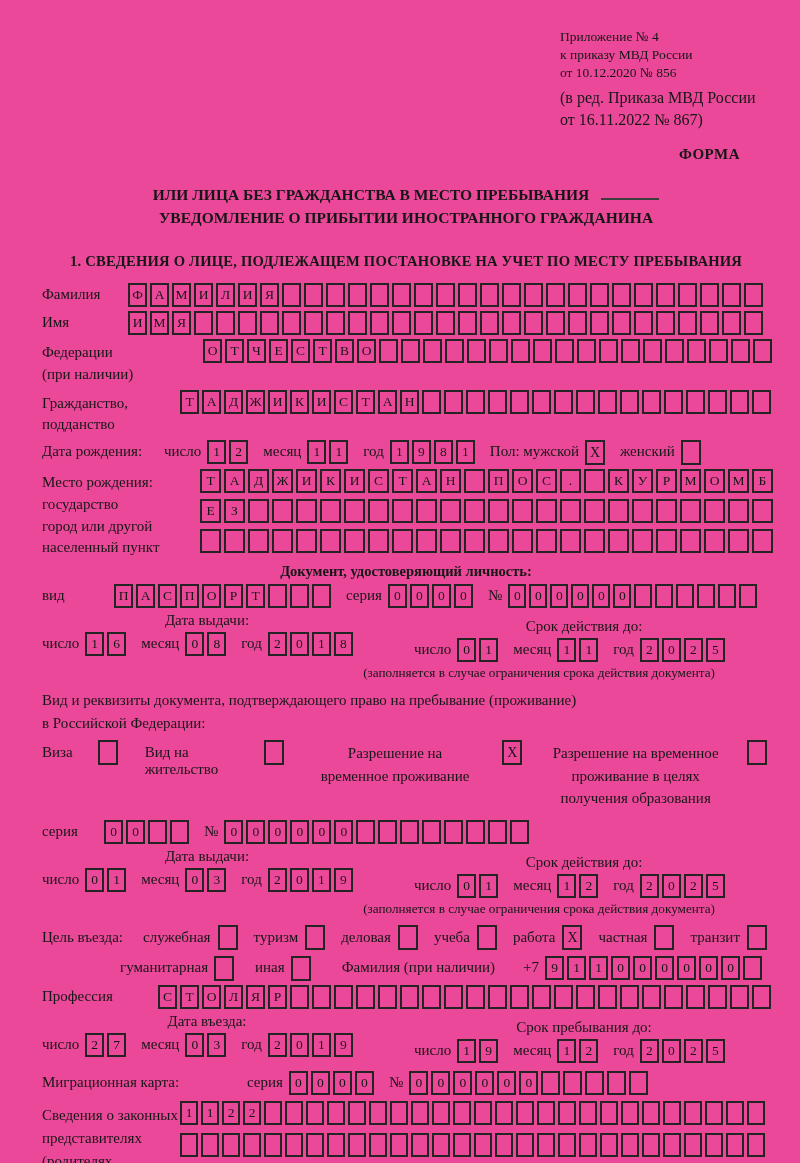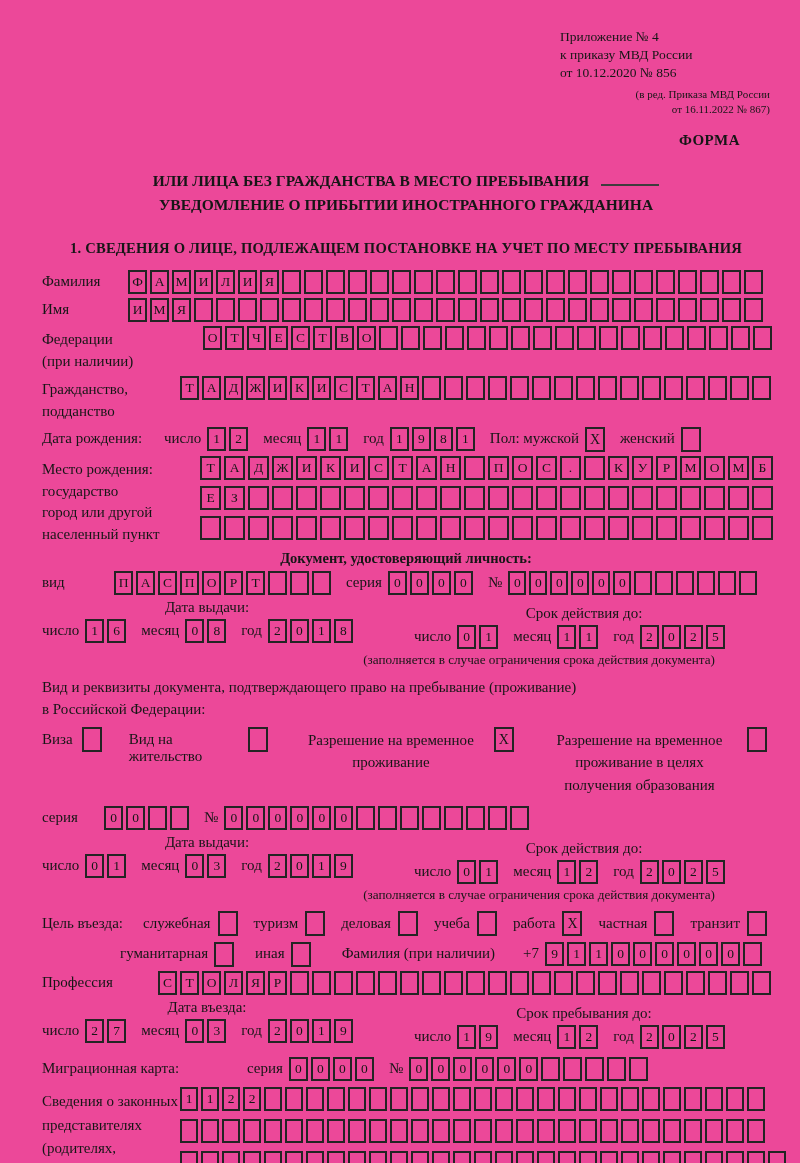--- a/index.html
+++ b/index.html
@@ -3,21 +3,21 @@
 <meta charset="utf-8">
 <style>
   html,body{margin:0;padding:0;background:#ffffff;}
   .page{
     position:relative;width:800px;height:1163px;box-sizing:border-box;
     padding:28px 30px 0 42px;background:#ec4899;overflow:hidden;
     font-family:Liberation Serif, serif;color:#161616;font-size:15px;
   }
   
   .appendix{margin-left:auto;width:210px;font-size:13.5px;line-height:1.32;}
-  .appendix .rev{margin-top:6px;font-size:11px;text-align:right;}
+  .appendix .rev{margin-top:6px;font-size:16px;}
   .forma{text-align:right;padding-right:30px;font-weight:bold;margin-top:16px;font-size:15px;letter-spacing:.5px;}
   .title{text-align:center;font-weight:bold;font-size:15.5px;margin-top:20px;line-height:1.5;}
   .blank-line{display:inline-block;width:58px;height:13px;border-bottom:2.5px solid #3d3d3d;margin-left:12px;}
   .sec-heading{text-align:center;font-weight:bold;font-size:14.6px;margin-top:24px;margin-bottom:13px;letter-spacing:.2px;}
   
   .frow{display:flex;align-items:flex-start;margin-bottom:4px;}
   .lbl{flex-shrink:0;padding-top:3px;}
   .lbl2{line-height:1.45;}
   .boxes{display:inline-flex;flex-wrap:nowrap;}
   .cell{
@@ -33,21 +33,21 @@
   .dates2{display:flex;margin-top:3px;}
   .dcol1{width:372px;flex-shrink:0;}
   .dcap{text-align:center;margin-bottom:3px;}
   .dcap-left{width:330px;}
   .dcap-right{width:340px;text-align:center;margin-bottom:3px;margin-top:6px;}
   .dstrip{display:flex;align-items:flex-start;}
   .note-right{text-align:right;padding-right:55px;font-size:13.2px;margin:3px 0 8px;}
   
   .resline{line-height:1.5;}
   .resopts{display:flex;align-items:flex-start;margin:6px 0 10px;}
-  .opt{display:flex;align-items:flex-start;}
+  .opt{display:flex;align-items:flex-start;gap:16px;}
   .opt .t{padding-top:4px;margin-right:9px;}
   .opt .tc{text-align:center;line-height:1.5;padding-top:2px;}
   .w205{max-width:205px;}
   .w215{max-width:215px;}
   
   .purpose{display:flex;justify-content:space-between;align-items:flex-start;margin-bottom:6px;}
   .pop{display:flex;align-items:flex-start;}
   .pop .t{padding-top:4px;margin-right:7px;}
   .indent{margin-left:78px;}
   

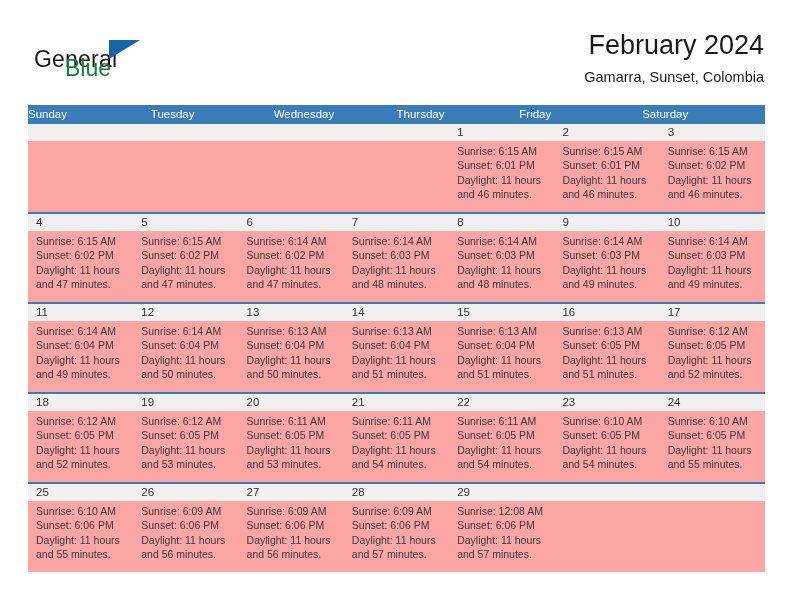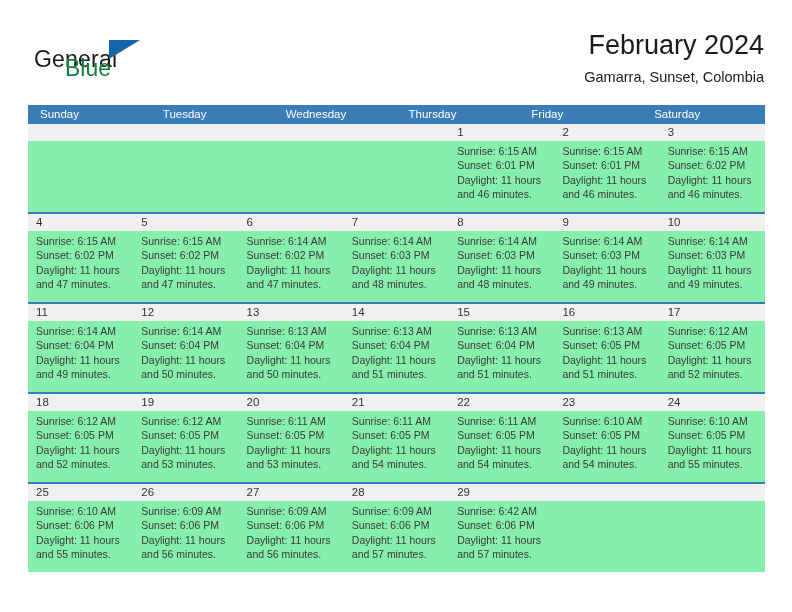--- a/index.html
+++ b/index.html
@@ -95,21 +95,21 @@
   .cal-head {
     display: flex;
     background: #3a7cb8;
     height: 19px;
   }
   .cal-head .dow {
     flex: 1 1 0;
     color: #ffffff;
     font-size: 11.5px;
     line-height: 19px;
-    padding-left: 12px;
+    padding-left: 0;
     box-sizing: border-box;
     white-space: nowrap;
   }
 
   .week {
     position: relative;
   }
   .week .rule {
     height: 2px;
     background: #3a7cb8;
@@ -127,21 +127,21 @@
     flex: 1 1 0;
     font-size: 11.5px;
     line-height: 17px;
     padding-left: 8px;
     box-sizing: border-box;
     color: #333333;
   }
   .bodyrow {
     display: flex;
     height: 71px;
-    background: #86efac;
+    background: #fca5a5;
   }
   .bodyrow .cell {
     flex: 1 1 0;
     padding: 3px 8px 0 8px;
     box-sizing: border-box;
   }
   .cell .line {
     font-size: 10.5px;
     line-height: 14.4px;
     color: #3a3a3a;
@@ -412,21 +412,21 @@
               <div class="line">Daylight: 11 hours</div>
               <div class="line">and 56 minutes.</div>
             </div>
             <div class="cell">
               <div class="line">Sunrise: 6:09 AM</div>
               <div class="line">Sunset: 6:06 PM</div>
               <div class="line">Daylight: 11 hours</div>
               <div class="line">and 57 minutes.</div>
             </div>
             <div class="cell">
-              <div class="line">Sunrise: 6:42 AM</div>
+              <div class="line">Sunrise: 12:08 AM</div>
               <div class="line">Sunset: 6:06 PM</div>
               <div class="line">Daylight: 11 hours</div>
               <div class="line">and 57 minutes.</div>
             </div>
             <div class="cell empty"></div>
             <div class="cell empty"></div>
           </div>
         </div>
       </div>
   </div>

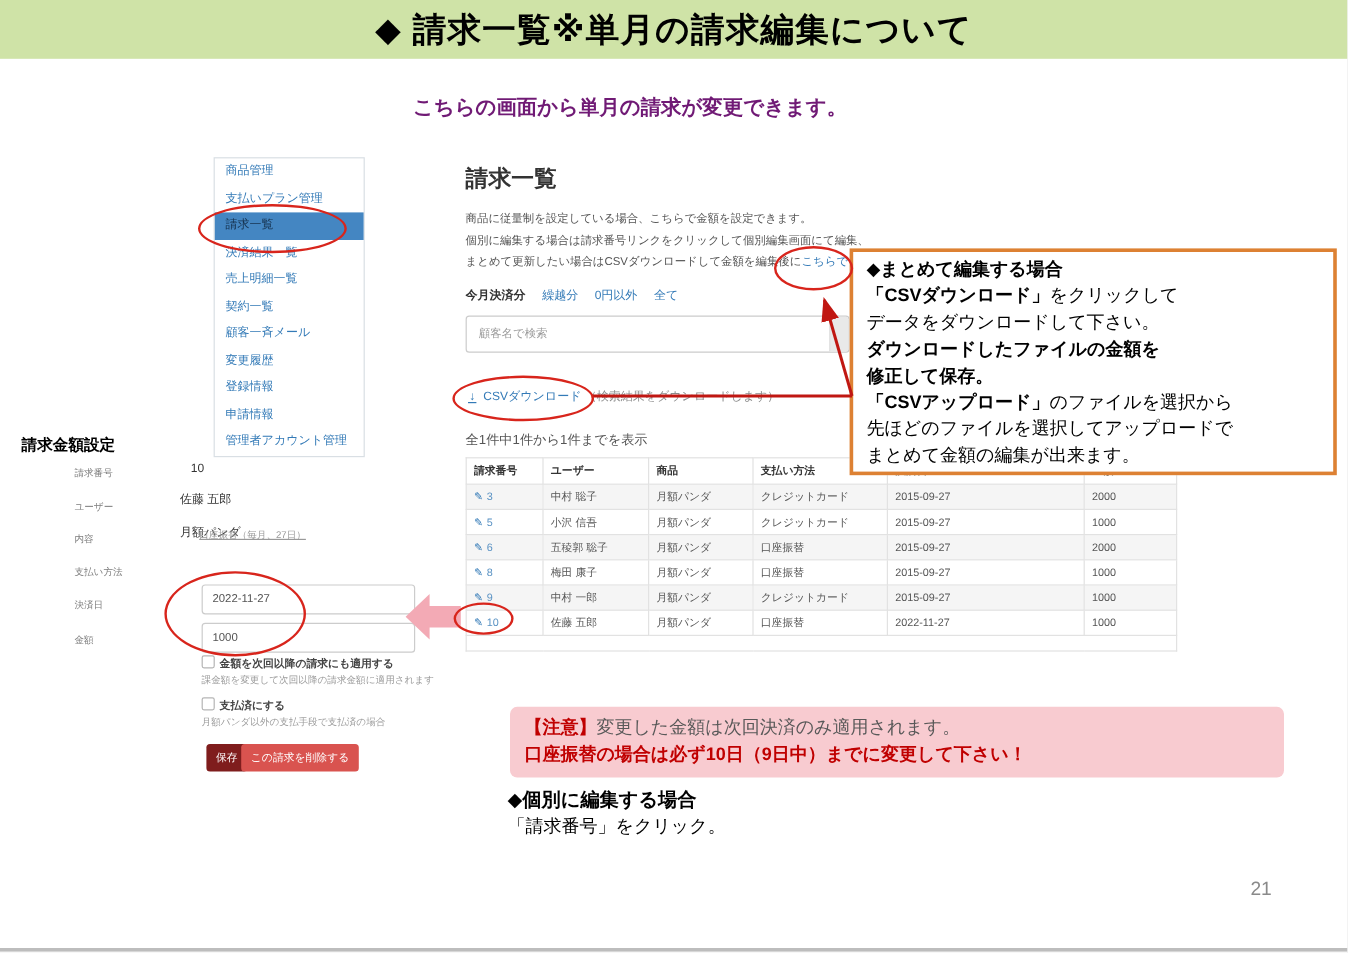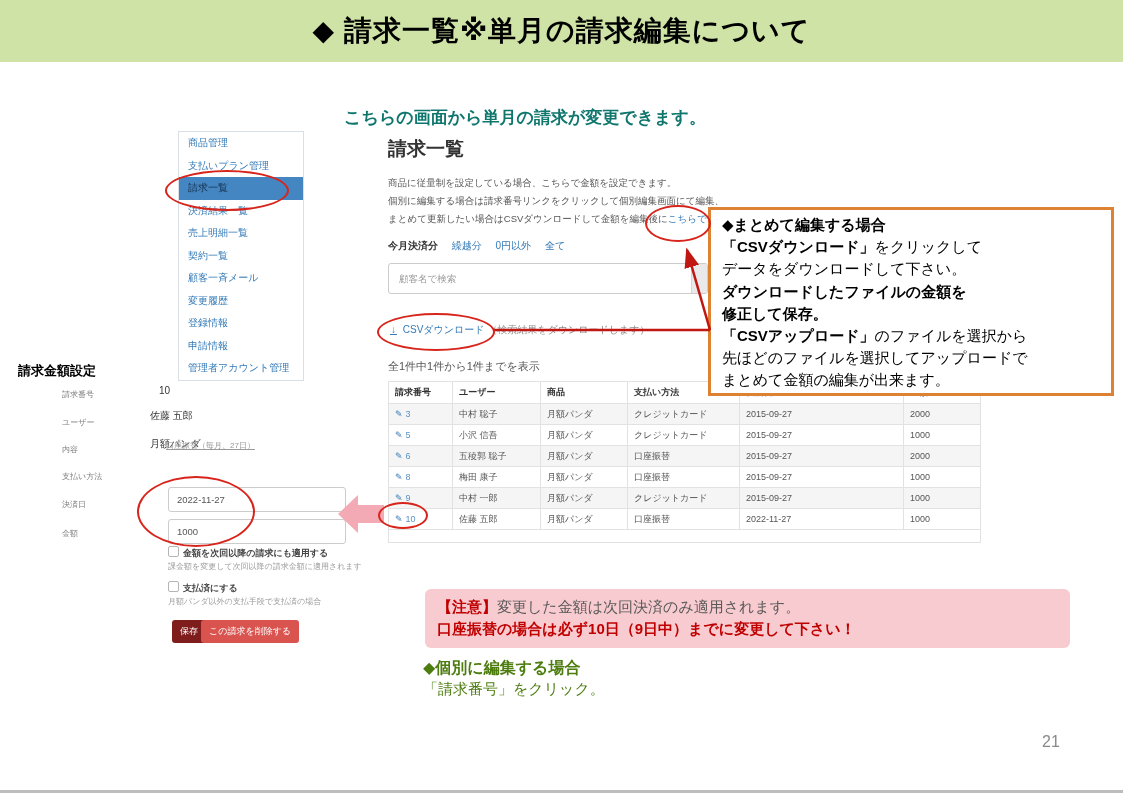--- a/index.html
+++ b/index.html
@@ -1,25 +1,25 @@
 <!DOCTYPE html>
 <html><head>
 <meta charset="utf-8">
 <style>
   html,body{margin:0;padding:0;background:#e9e9e9;}
   #slide{
     position:relative;width:1123px;height:794px;background:#fff;overflow:hidden;
     font-family:"Liberation Sans","DejaVu Sans",sans-serif;color:#333;
   }
   
-  .titlebar{position:absolute;left:0;top:0;width:1123px;height:62px;background:#cfe3a7;
+  .titlebar{position:absolute;left:0;top:0;width:1123px;height:49px;background:#cfe3a7;
     display:flex;align-items:center;justify-content:center;}
   .titlebar .t{font-size:28px;font-weight:bold;color:#000;letter-spacing:1px;}
   .subtitle{position:absolute;left:0;top:78px;width:1050px;text-align:center;
-    font-size:17px;font-weight:bold;color:#0f766e;margin-top:28px;}
+    font-size:17px;font-weight:bold;color:#701a75;}
   .bottomline{position:absolute;left:0;top:790px;width:1123px;height:3px;background:#bdbdbd;}
   .pagenum{position:absolute;left:1042px;top:733px;font-size:16px;color:#8a8a8a;}
 
   
   .sidebar{position:absolute;left:178px;top:131px;width:126px;background:#fff;
     border:1px solid #d9dfe4;box-sizing:border-box;z-index:1;}
   .sb-item{height:22.5px;line-height:22.5px;padding:0 9px;font-size:10px;color:#337ab7;
     white-space:nowrap;overflow:hidden;cursor:pointer;}
   .sb-item.active{background:#4486c2;color:#16324f;}
 
@@ -78,21 +78,21 @@
   
   .callout{position:absolute;left:708px;top:207px;width:406px;height:189px;background:#fff;
     border:3px solid #dd8133;box-sizing:border-box;z-index:5;padding:4px 11px;
     font-size:15px;line-height:22.2px;color:#000;}
   .callout .b{font-weight:bold;}
   .note{position:absolute;left:425px;top:589px;width:645px;height:59px;background:#f8cbd0;
     border-radius:6px;box-sizing:border-box;padding:7px 12px;font-size:15px;line-height:22px;z-index:2;}
   .note .lbl{color:#c00000;font-weight:bold;}
   .note .l1{color:#595959;}
   .note .l2{color:#c00000;font-weight:bold;}
-  .individual{position:absolute;left:423px;top:657px;font-size:15px;color:#4d7c0f;line-height:21px;z-index:2;}
+  .individual{position:absolute;left:423px;top:657px;font-size:15px;color:#000000;line-height:21px;z-index:2;}
   .individual .hd{font-size:16px;font-weight:bold;}
 
   
   .red-ellipse{position:absolute;border:2.5px solid #d8251c;border-radius:50%;
     background:transparent;z-index:7;pointer-events:none;}
   .overlay{position:absolute;left:0;top:0;z-index:6;pointer-events:none;}
 </style>
 </head>
 <body>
=-=-=-=-=
*Exercise brief*:
Find the lines above that contain the string "items" and answer with how many there are, nothing else.

*Solution to the exercise*:
8